# PROBLEM REQUIREMENTS
Would you transcribe the records below exactly, omitting every picture?
Segment Start: STUDY MATERIAL
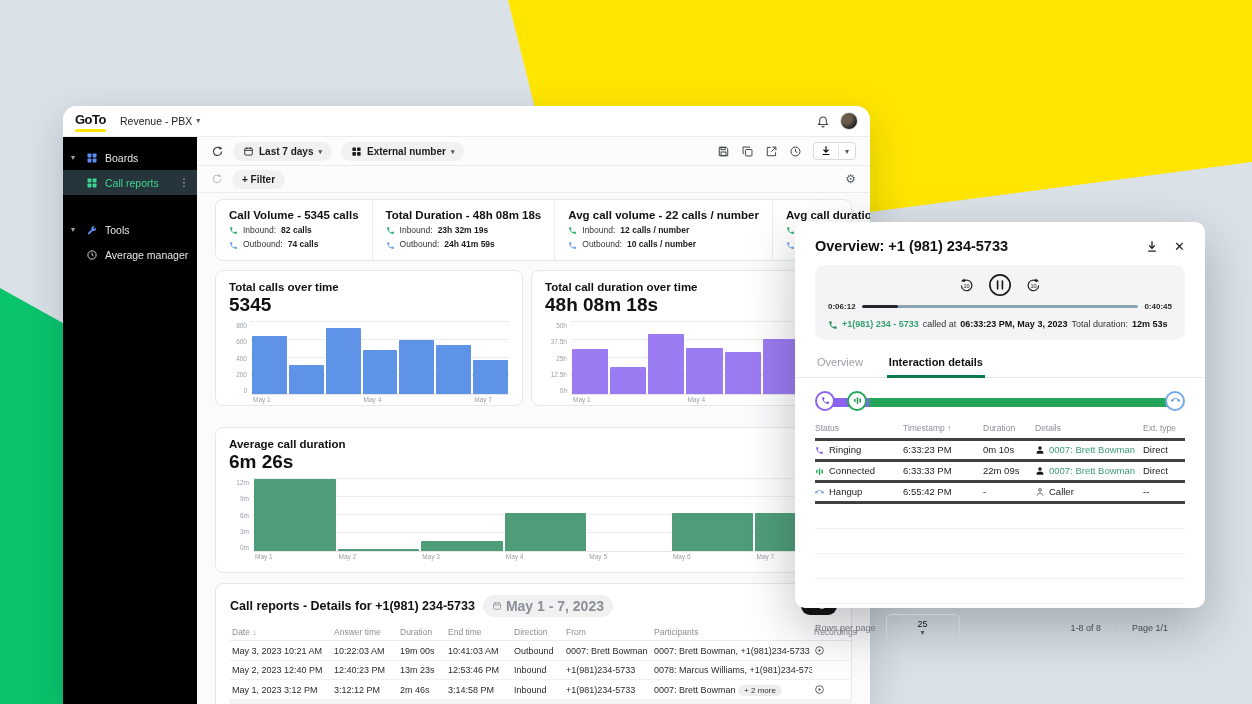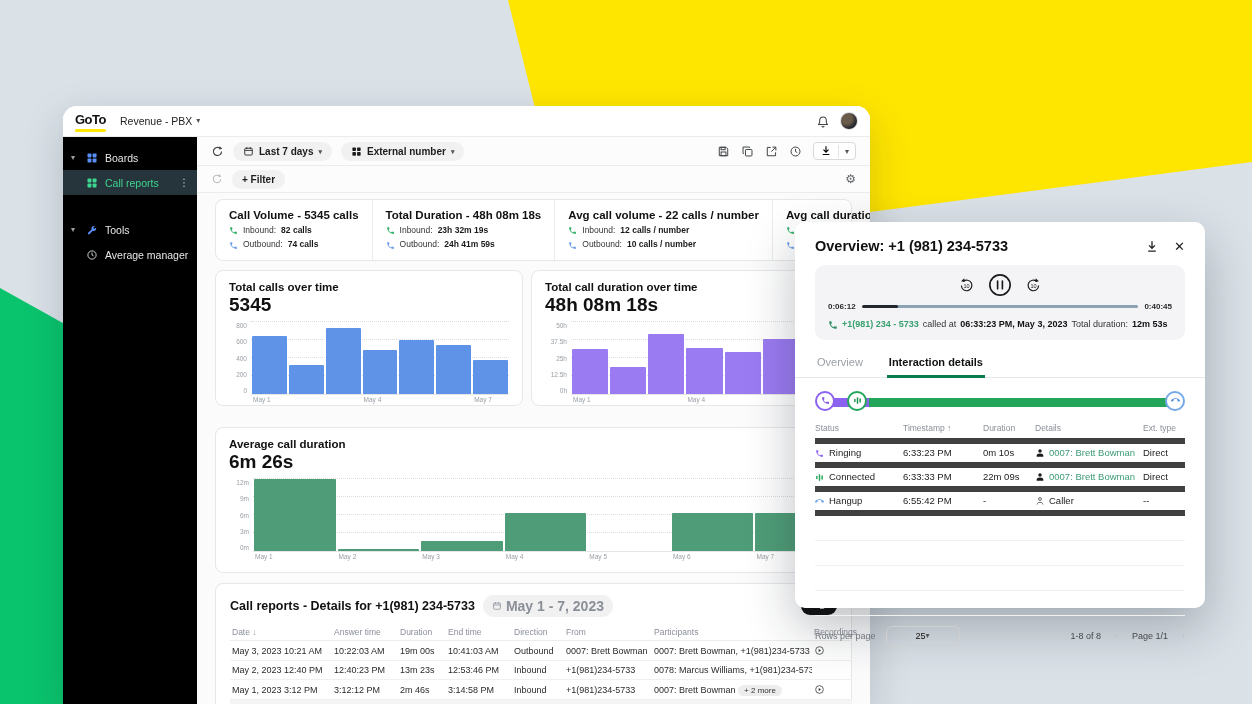--- a/index.html
+++ b/index.html
@@ -110,7 +110,7 @@
   #tl-n3{right:0;border-color:#76a9e8;color:#5f97dd;}
   
   #itable{margin:2px 20px 0;}
-  .irow,.ihead{display:flex;align-items:center;border-bottom:6px solid #404040;}
+  .irow,.ihead{display:flex;align-items:center;border-bottom:3px solid #404040;}
   .ihead{font-size:8.5px;color:#8a8f98;padding:5px 0;}
   .irow{font-size:9.5px;color:#222;height:18px;}
   .c-status{width:88px;display:flex;align-items:center;gap:5px;}

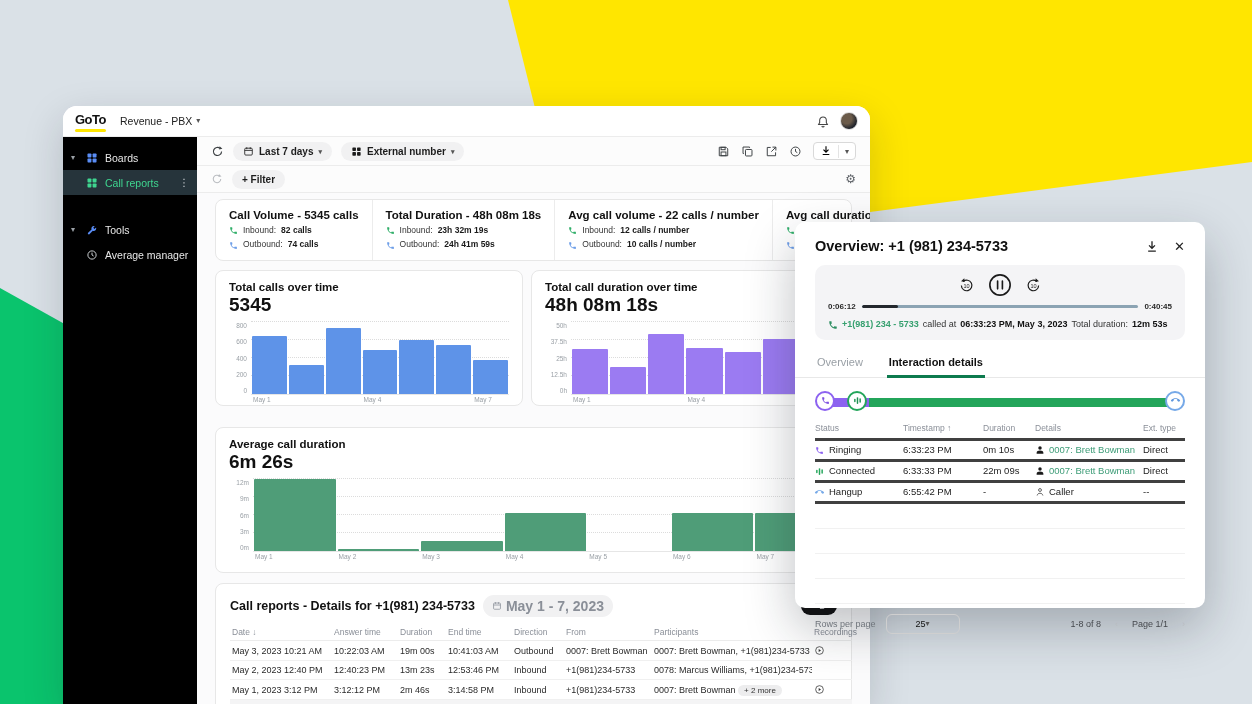--- a/index.html
+++ b/index.html
@@ -122,7 +122,7 @@
   .emptyrow{height:24px;border-bottom:1px solid #f1f1f1;}
   
   #ov-foot{display:flex;align-items:center;padding:10px 20px;font-size:9px;color:#6f747b;}
-  #rpp-select{display:flex;align-items:center;justify-content:center;border:1px solid #cfcfcf;border-radius:6px;width:56px;padding:4px 8px;margin-left:10px;color:#111;cursor:pointer;}
+  #rpp-select{display:flex;align-items:center;justify-content:space-between;border:1px solid #cfcfcf;border-radius:6px;width:56px;padding:4px 8px;margin-left:10px;color:#111;cursor:pointer;flex-direction:column;}
   #ov-foot .pager{margin-left:auto;display:flex;align-items:center;gap:14px;color:#46494e;}
   .pg-arrow{color:#b9bcc0;cursor:pointer;}
   svg.i{display:inline-block;vertical-align:middle;}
Segment End: STUDY MATERIAL
# EXPECTED ANSWER
--- a/index.html
+++ b/index.html
@@ -110,7 +110,7 @@
   #tl-n3{right:0;border-color:#76a9e8;color:#5f97dd;}
   
   #itable{margin:2px 20px 0;}
-  .irow,.ihead{display:flex;align-items:center;border-bottom:6px solid #404040;}
+  .irow,.ihead{display:flex;align-items:center;border-bottom:3px solid #404040;}
   .ihead{font-size:8.5px;color:#8a8f98;padding:5px 0;}
   .irow{font-size:9.5px;color:#222;height:18px;}
   .c-status{width:88px;display:flex;align-items:center;gap:5px;}

--- a/index.html
+++ b/index.html
@@ -122,7 +122,7 @@
   .emptyrow{height:24px;border-bottom:1px solid #f1f1f1;}
   
   #ov-foot{display:flex;align-items:center;padding:10px 20px;font-size:9px;color:#6f747b;}
-  #rpp-select{display:flex;align-items:center;justify-content:center;border:1px solid #cfcfcf;border-radius:6px;width:56px;padding:4px 8px;margin-left:10px;color:#111;cursor:pointer;}
+  #rpp-select{display:flex;align-items:center;justify-content:space-between;border:1px solid #cfcfcf;border-radius:6px;width:56px;padding:4px 8px;margin-left:10px;color:#111;cursor:pointer;flex-direction:column;}
   #ov-foot .pager{margin-left:auto;display:flex;align-items:center;gap:14px;color:#46494e;}
   .pg-arrow{color:#b9bcc0;cursor:pointer;}
   svg.i{display:inline-block;vertical-align:middle;}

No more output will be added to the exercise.